Banff Package SAS Migration Guide#

In this guide#

The target audience for this guide is users of SAS based Banff 2.08.002 or earlier who are migrating to Python based Banff 3.x.
It summarizes information on the changes made in version 3, including new names for parameters and tables, as well as examples of how SAS programs which call Banff procedures can be converted into equivalent Python programs.

This document is not intended for new Banff users as it does not provide an extensive overview of the Banff Procedures. Please refer to the User Guide for complete details on the use of each procedure, its parameters, and tables.

Table of contents#

Available Procedures
Procedure Parameters
- Table of Procedure Parameters and Types
- New Procedure Options
Procedure Tables
- Table of Procedure Table Identifiers
- Table Changes
Table Specification
Notable Procedure Changes
- Input Table Changes
- Output Table Changes
Other Python Runtime Options
Performance Considerations
Errors and Exceptions
Utility Functions

Available Procedures#

For a list of the available procedures, see the User Guide.
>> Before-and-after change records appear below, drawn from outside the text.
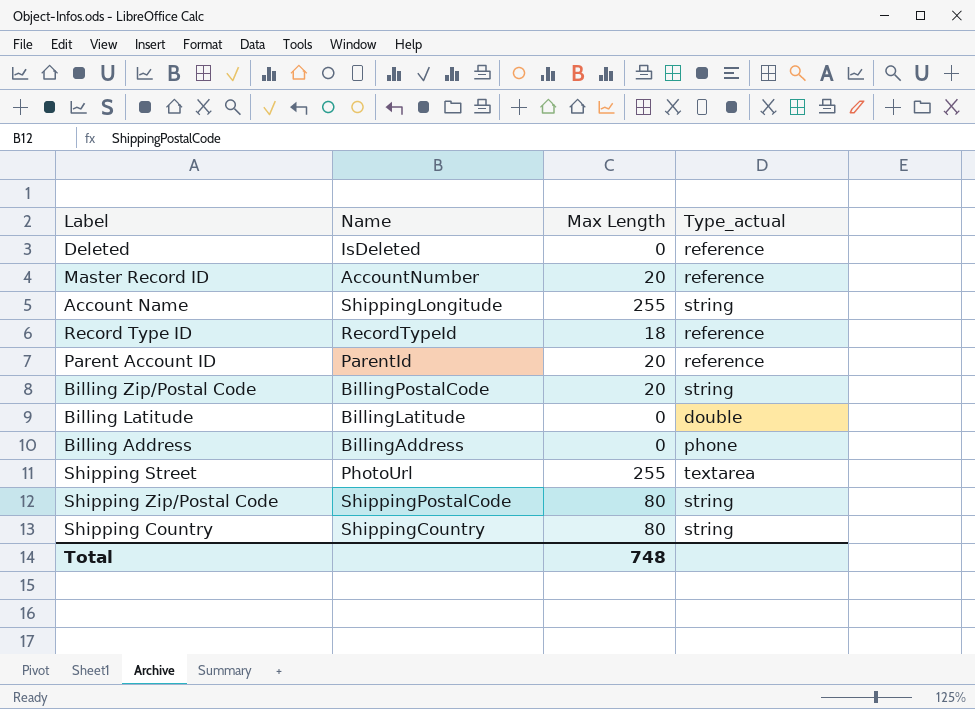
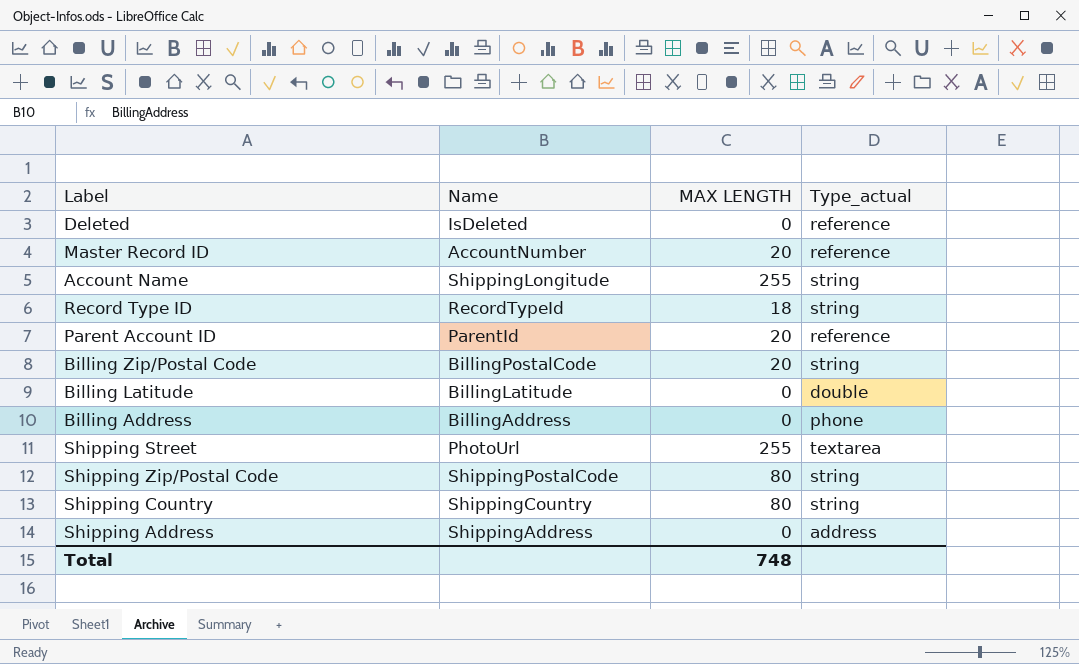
column name: Max Length -> MAX LENGTH
Record Type ID | Type_actual: reference -> string
row Shipping Address: none -> ShippingAddress | 0 | address

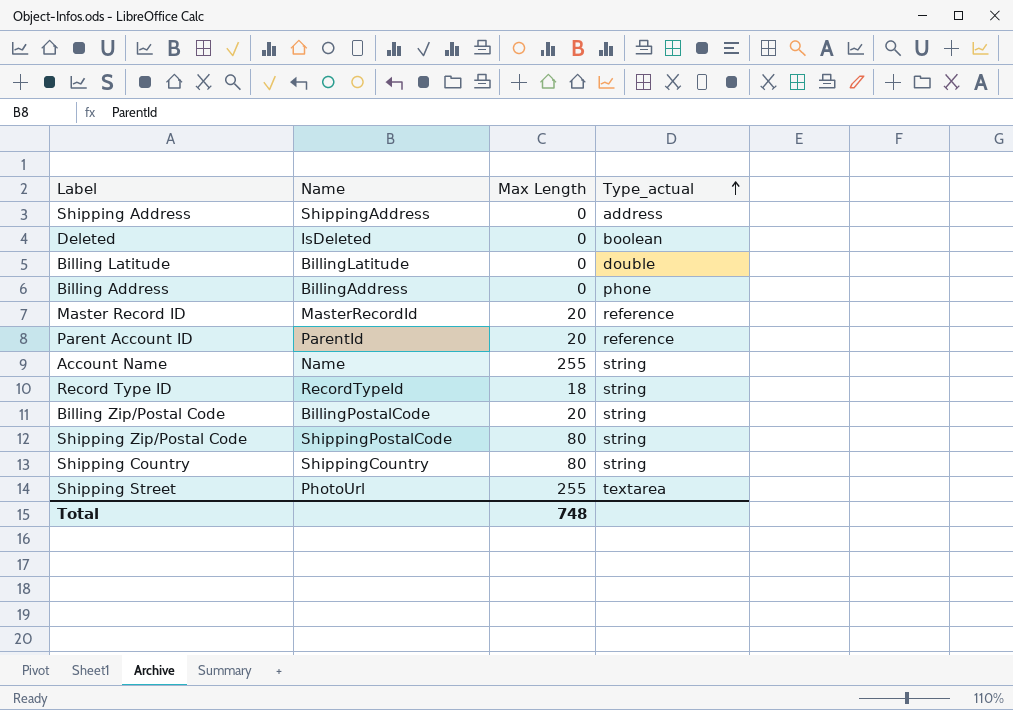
row order: none -> Type_actual ascending
column name: MAX LENGTH -> Max Length
Deleted | Type_actual: reference -> boolean
Master Record ID | Name: AccountNumber -> MasterRecordId
Account Name | Name: ShippingLongitude -> Name

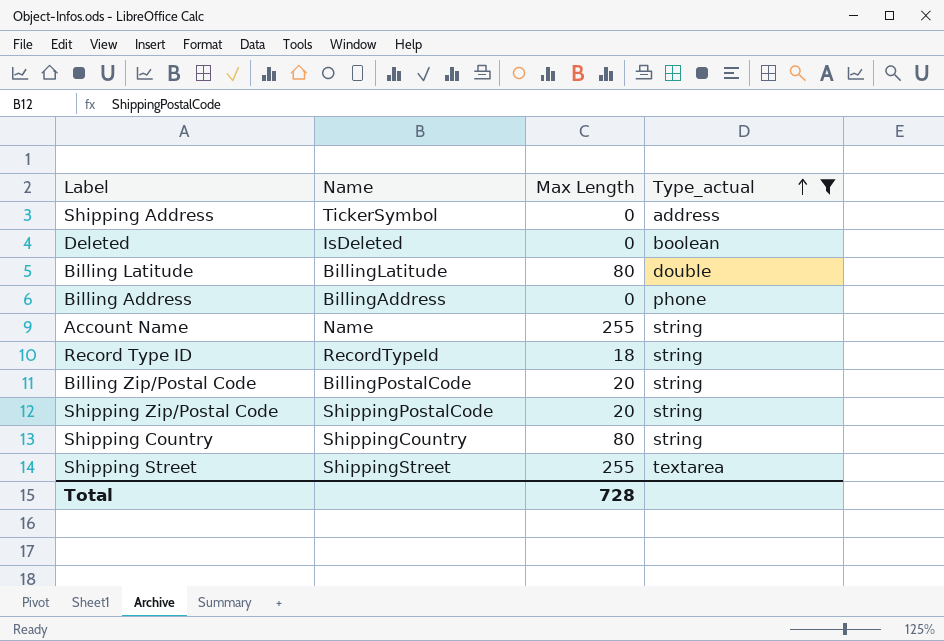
filter: none -> Type_actual != reference
Shipping Address | Name: ShippingAddress -> TickerSymbol
Billing Latitude | Max Length: 0 -> 80
Shipping Zip/Postal Code | Max Length: 80 -> 20
Shipping Street | Name: PhotoUrl -> ShippingStreet
Total | Max Length: 748 -> 728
Each procedure has been converted by taking the SAS-dependent Banff 2.08.002 procedure source code and modifying it to produce an open-source based procedure which is “wrapped” in a Python package. The underlying mathematical computations remain unaltered.

Due to differences between SAS and Python, users must adapt how they specify parameters and tables; the sets of parameters and tables remains largely unchanged (although most parameter identifiers and table identifiers have changed).

Procedure Parameters#

Many parameter names have changed to better follow common Python naming conventions.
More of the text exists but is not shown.